**Record excerpts**
:::::

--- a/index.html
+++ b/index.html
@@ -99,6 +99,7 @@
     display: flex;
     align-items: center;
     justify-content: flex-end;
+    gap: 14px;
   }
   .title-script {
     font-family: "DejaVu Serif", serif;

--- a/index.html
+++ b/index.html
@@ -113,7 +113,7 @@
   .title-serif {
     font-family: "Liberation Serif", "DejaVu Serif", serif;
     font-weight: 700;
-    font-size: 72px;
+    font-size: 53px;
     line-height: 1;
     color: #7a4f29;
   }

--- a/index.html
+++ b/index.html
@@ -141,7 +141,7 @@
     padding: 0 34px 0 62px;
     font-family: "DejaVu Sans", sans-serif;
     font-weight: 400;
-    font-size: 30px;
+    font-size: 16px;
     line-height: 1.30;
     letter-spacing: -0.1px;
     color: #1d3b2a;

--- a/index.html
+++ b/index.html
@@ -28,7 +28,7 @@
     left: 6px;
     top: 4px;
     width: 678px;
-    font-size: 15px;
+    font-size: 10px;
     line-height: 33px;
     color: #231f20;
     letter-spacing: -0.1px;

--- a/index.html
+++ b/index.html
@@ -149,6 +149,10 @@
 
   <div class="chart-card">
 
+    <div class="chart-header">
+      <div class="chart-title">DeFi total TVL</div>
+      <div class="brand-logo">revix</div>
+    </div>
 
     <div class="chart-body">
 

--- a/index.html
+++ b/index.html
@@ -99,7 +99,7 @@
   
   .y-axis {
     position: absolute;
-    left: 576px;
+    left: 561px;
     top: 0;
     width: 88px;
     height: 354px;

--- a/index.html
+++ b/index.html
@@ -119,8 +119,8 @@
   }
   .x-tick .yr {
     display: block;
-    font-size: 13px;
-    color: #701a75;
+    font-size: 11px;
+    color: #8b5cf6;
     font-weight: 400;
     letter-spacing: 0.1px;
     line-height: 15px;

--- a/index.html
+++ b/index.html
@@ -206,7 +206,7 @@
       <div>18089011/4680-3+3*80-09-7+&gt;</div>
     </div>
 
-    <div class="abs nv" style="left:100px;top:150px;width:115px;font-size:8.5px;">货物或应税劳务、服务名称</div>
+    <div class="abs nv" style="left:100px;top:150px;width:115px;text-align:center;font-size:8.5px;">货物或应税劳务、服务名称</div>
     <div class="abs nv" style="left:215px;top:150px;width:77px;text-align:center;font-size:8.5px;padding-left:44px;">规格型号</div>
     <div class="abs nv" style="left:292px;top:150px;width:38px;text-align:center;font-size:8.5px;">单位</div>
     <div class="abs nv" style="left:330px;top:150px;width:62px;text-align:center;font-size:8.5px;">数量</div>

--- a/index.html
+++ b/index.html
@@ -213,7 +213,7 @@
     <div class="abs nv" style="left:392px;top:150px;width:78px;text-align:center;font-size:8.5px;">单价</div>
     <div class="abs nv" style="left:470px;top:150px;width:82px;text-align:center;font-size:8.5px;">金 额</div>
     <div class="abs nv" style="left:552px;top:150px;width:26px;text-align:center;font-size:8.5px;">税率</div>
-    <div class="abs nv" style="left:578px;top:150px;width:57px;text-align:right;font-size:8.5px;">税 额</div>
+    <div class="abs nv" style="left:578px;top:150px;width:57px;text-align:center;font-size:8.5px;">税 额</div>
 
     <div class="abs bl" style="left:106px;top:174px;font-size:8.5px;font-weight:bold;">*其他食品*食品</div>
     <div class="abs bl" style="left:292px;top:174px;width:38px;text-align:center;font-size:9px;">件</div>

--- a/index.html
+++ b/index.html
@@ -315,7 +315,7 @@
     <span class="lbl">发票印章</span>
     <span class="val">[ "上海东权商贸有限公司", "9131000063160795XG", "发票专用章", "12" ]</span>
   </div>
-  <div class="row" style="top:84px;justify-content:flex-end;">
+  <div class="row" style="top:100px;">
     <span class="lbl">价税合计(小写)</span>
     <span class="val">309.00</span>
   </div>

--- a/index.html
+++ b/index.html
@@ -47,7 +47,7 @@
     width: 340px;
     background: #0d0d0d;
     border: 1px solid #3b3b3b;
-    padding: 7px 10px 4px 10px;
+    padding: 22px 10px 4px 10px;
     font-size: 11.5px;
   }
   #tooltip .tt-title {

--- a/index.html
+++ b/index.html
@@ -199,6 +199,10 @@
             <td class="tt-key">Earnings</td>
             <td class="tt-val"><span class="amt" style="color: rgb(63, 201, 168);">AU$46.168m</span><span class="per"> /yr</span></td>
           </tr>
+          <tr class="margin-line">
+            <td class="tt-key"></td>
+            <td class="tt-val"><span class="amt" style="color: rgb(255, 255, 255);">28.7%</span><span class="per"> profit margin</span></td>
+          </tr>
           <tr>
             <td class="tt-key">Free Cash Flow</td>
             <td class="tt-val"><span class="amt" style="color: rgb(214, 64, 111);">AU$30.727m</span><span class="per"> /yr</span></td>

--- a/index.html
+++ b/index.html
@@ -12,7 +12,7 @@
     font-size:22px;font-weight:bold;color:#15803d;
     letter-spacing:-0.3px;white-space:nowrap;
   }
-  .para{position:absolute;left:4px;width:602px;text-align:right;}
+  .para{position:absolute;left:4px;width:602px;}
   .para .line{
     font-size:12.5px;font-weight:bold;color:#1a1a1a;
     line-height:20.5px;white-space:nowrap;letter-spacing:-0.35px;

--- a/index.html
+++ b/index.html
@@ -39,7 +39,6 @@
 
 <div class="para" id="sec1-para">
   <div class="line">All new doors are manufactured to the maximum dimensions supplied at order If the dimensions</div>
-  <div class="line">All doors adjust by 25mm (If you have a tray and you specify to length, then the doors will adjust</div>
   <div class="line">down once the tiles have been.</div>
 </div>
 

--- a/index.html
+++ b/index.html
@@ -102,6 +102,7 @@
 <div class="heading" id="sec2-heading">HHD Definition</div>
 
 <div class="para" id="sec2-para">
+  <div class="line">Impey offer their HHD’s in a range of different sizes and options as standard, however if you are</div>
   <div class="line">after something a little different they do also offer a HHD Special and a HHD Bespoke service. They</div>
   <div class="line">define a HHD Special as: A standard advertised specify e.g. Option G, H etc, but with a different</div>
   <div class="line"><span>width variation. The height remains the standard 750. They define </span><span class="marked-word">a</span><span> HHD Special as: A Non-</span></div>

:::::

**Problem details**
The full listing, repeated exactly, is the expected answer.

**Reply**
--- a/index.html
+++ b/index.html
@@ -99,6 +99,7 @@
     display: flex;
     align-items: center;
     justify-content: flex-end;
+    gap: 14px;
   }
   .title-script {
     font-family: "DejaVu Serif", serif;

--- a/index.html
+++ b/index.html
@@ -113,7 +113,7 @@
   .title-serif {
     font-family: "Liberation Serif", "DejaVu Serif", serif;
     font-weight: 700;
-    font-size: 72px;
+    font-size: 53px;
     line-height: 1;
     color: #7a4f29;
   }

--- a/index.html
+++ b/index.html
@@ -141,7 +141,7 @@
     padding: 0 34px 0 62px;
     font-family: "DejaVu Sans", sans-serif;
     font-weight: 400;
-    font-size: 30px;
+    font-size: 16px;
     line-height: 1.30;
     letter-spacing: -0.1px;
     color: #1d3b2a;

--- a/index.html
+++ b/index.html
@@ -28,7 +28,7 @@
     left: 6px;
     top: 4px;
     width: 678px;
-    font-size: 15px;
+    font-size: 10px;
     line-height: 33px;
     color: #231f20;
     letter-spacing: -0.1px;

--- a/index.html
+++ b/index.html
@@ -149,6 +149,10 @@
 
   <div class="chart-card">
 
+    <div class="chart-header">
+      <div class="chart-title">DeFi total TVL</div>
+      <div class="brand-logo">revix</div>
+    </div>
 
     <div class="chart-body">
 

--- a/index.html
+++ b/index.html
@@ -99,7 +99,7 @@
   
   .y-axis {
     position: absolute;
-    left: 576px;
+    left: 561px;
     top: 0;
     width: 88px;
     height: 354px;

--- a/index.html
+++ b/index.html
@@ -119,8 +119,8 @@
   }
   .x-tick .yr {
     display: block;
-    font-size: 13px;
-    color: #701a75;
+    font-size: 11px;
+    color: #8b5cf6;
     font-weight: 400;
     letter-spacing: 0.1px;
     line-height: 15px;

--- a/index.html
+++ b/index.html
@@ -206,7 +206,7 @@
       <div>18089011/4680-3+3*80-09-7+&gt;</div>
     </div>
 
-    <div class="abs nv" style="left:100px;top:150px;width:115px;font-size:8.5px;">货物或应税劳务、服务名称</div>
+    <div class="abs nv" style="left:100px;top:150px;width:115px;text-align:center;font-size:8.5px;">货物或应税劳务、服务名称</div>
     <div class="abs nv" style="left:215px;top:150px;width:77px;text-align:center;font-size:8.5px;padding-left:44px;">规格型号</div>
     <div class="abs nv" style="left:292px;top:150px;width:38px;text-align:center;font-size:8.5px;">单位</div>
     <div class="abs nv" style="left:330px;top:150px;width:62px;text-align:center;font-size:8.5px;">数量</div>

--- a/index.html
+++ b/index.html
@@ -213,7 +213,7 @@
     <div class="abs nv" style="left:392px;top:150px;width:78px;text-align:center;font-size:8.5px;">单价</div>
     <div class="abs nv" style="left:470px;top:150px;width:82px;text-align:center;font-size:8.5px;">金 额</div>
     <div class="abs nv" style="left:552px;top:150px;width:26px;text-align:center;font-size:8.5px;">税率</div>
-    <div class="abs nv" style="left:578px;top:150px;width:57px;text-align:right;font-size:8.5px;">税 额</div>
+    <div class="abs nv" style="left:578px;top:150px;width:57px;text-align:center;font-size:8.5px;">税 额</div>
 
     <div class="abs bl" style="left:106px;top:174px;font-size:8.5px;font-weight:bold;">*其他食品*食品</div>
     <div class="abs bl" style="left:292px;top:174px;width:38px;text-align:center;font-size:9px;">件</div>

--- a/index.html
+++ b/index.html
@@ -315,7 +315,7 @@
     <span class="lbl">发票印章</span>
     <span class="val">[ "上海东权商贸有限公司", "9131000063160795XG", "发票专用章", "12" ]</span>
   </div>
-  <div class="row" style="top:84px;justify-content:flex-end;">
+  <div class="row" style="top:100px;">
     <span class="lbl">价税合计(小写)</span>
     <span class="val">309.00</span>
   </div>

--- a/index.html
+++ b/index.html
@@ -47,7 +47,7 @@
     width: 340px;
     background: #0d0d0d;
     border: 1px solid #3b3b3b;
-    padding: 7px 10px 4px 10px;
+    padding: 22px 10px 4px 10px;
     font-size: 11.5px;
   }
   #tooltip .tt-title {

--- a/index.html
+++ b/index.html
@@ -199,6 +199,10 @@
             <td class="tt-key">Earnings</td>
             <td class="tt-val"><span class="amt" style="color: rgb(63, 201, 168);">AU$46.168m</span><span class="per"> /yr</span></td>
           </tr>
+          <tr class="margin-line">
+            <td class="tt-key"></td>
+            <td class="tt-val"><span class="amt" style="color: rgb(255, 255, 255);">28.7%</span><span class="per"> profit margin</span></td>
+          </tr>
           <tr>
             <td class="tt-key">Free Cash Flow</td>
             <td class="tt-val"><span class="amt" style="color: rgb(214, 64, 111);">AU$30.727m</span><span class="per"> /yr</span></td>

--- a/index.html
+++ b/index.html
@@ -12,7 +12,7 @@
     font-size:22px;font-weight:bold;color:#15803d;
     letter-spacing:-0.3px;white-space:nowrap;
   }
-  .para{position:absolute;left:4px;width:602px;text-align:right;}
+  .para{position:absolute;left:4px;width:602px;}
   .para .line{
     font-size:12.5px;font-weight:bold;color:#1a1a1a;
     line-height:20.5px;white-space:nowrap;letter-spacing:-0.35px;

--- a/index.html
+++ b/index.html
@@ -39,7 +39,6 @@
 
 <div class="para" id="sec1-para">
   <div class="line">All new doors are manufactured to the maximum dimensions supplied at order If the dimensions</div>
-  <div class="line">All doors adjust by 25mm (If you have a tray and you specify to length, then the doors will adjust</div>
   <div class="line">down once the tiles have been.</div>
 </div>
 

--- a/index.html
+++ b/index.html
@@ -102,6 +102,7 @@
 <div class="heading" id="sec2-heading">HHD Definition</div>
 
 <div class="para" id="sec2-para">
+  <div class="line">Impey offer their HHD’s in a range of different sizes and options as standard, however if you are</div>
   <div class="line">after something a little different they do also offer a HHD Special and a HHD Bespoke service. They</div>
   <div class="line">define a HHD Special as: A standard advertised specify e.g. Option G, H etc, but with a different</div>
   <div class="line"><span>width variation. The height remains the standard 750. They define </span><span class="marked-word">a</span><span> HHD Special as: A Non-</span></div>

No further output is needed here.